**What the task requires**: Where does the string "order" appear in the records? Copy every line that contains it.

**Data for this exercise**:

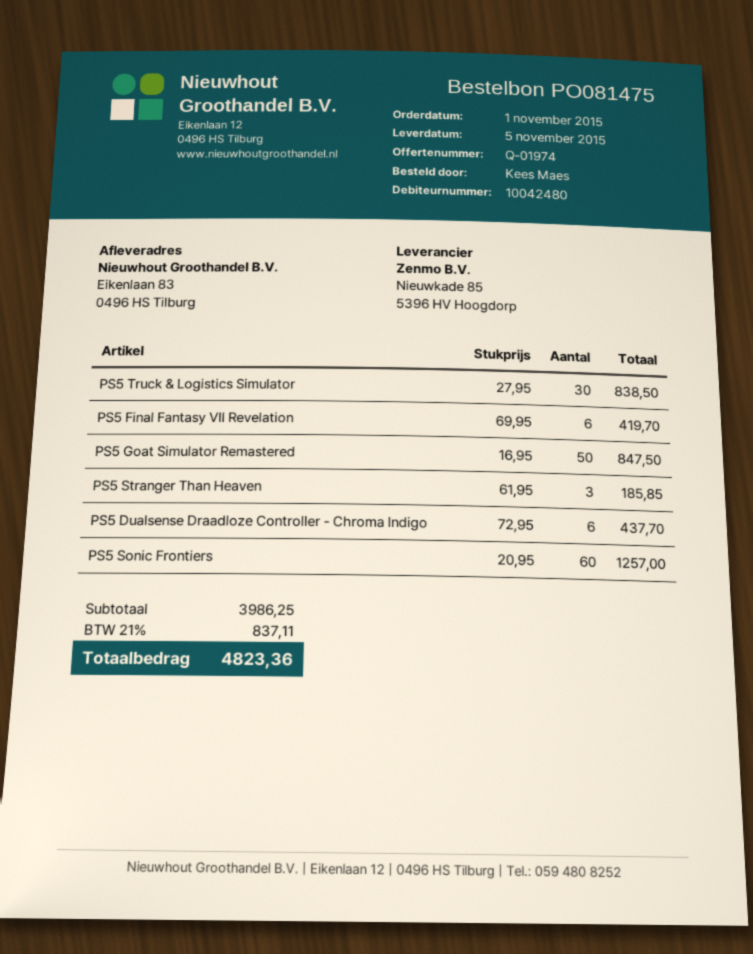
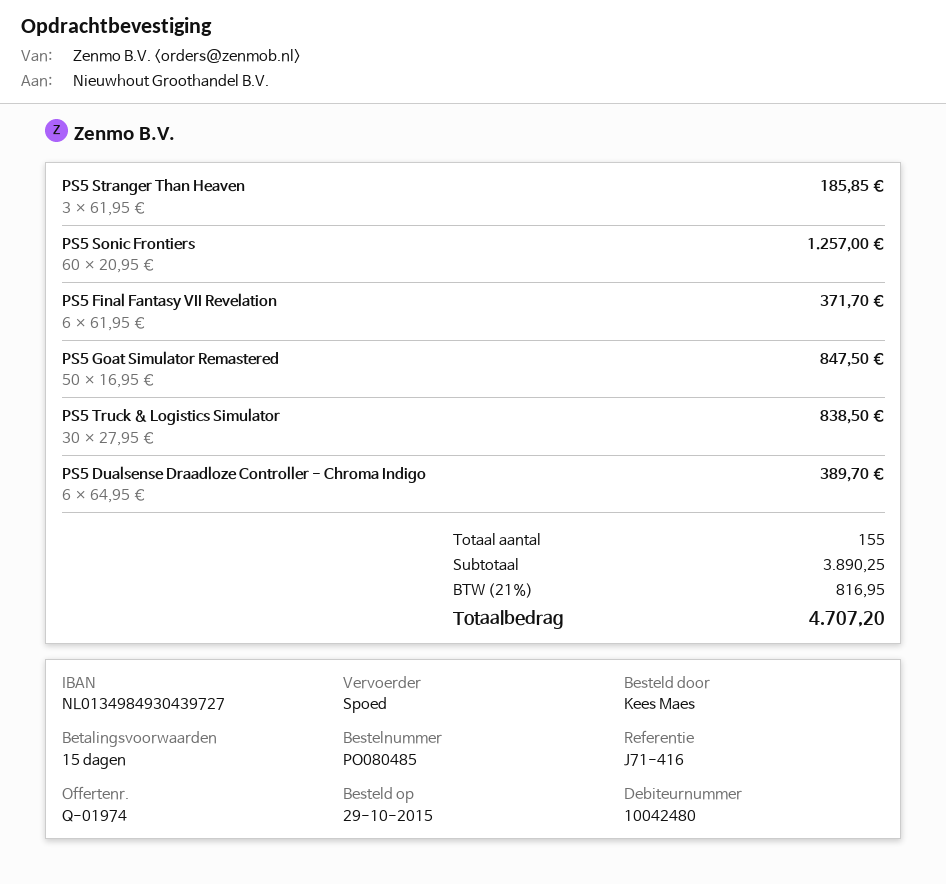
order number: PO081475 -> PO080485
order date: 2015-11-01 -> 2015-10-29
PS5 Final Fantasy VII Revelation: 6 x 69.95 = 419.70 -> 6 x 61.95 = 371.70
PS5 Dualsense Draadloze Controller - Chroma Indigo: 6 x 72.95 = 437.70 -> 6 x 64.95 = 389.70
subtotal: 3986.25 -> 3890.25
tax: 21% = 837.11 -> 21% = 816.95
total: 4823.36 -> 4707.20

**Answer to this exercise**:
order number: PO081475 -> PO080485
order date: 2015-11-01 -> 2015-10-29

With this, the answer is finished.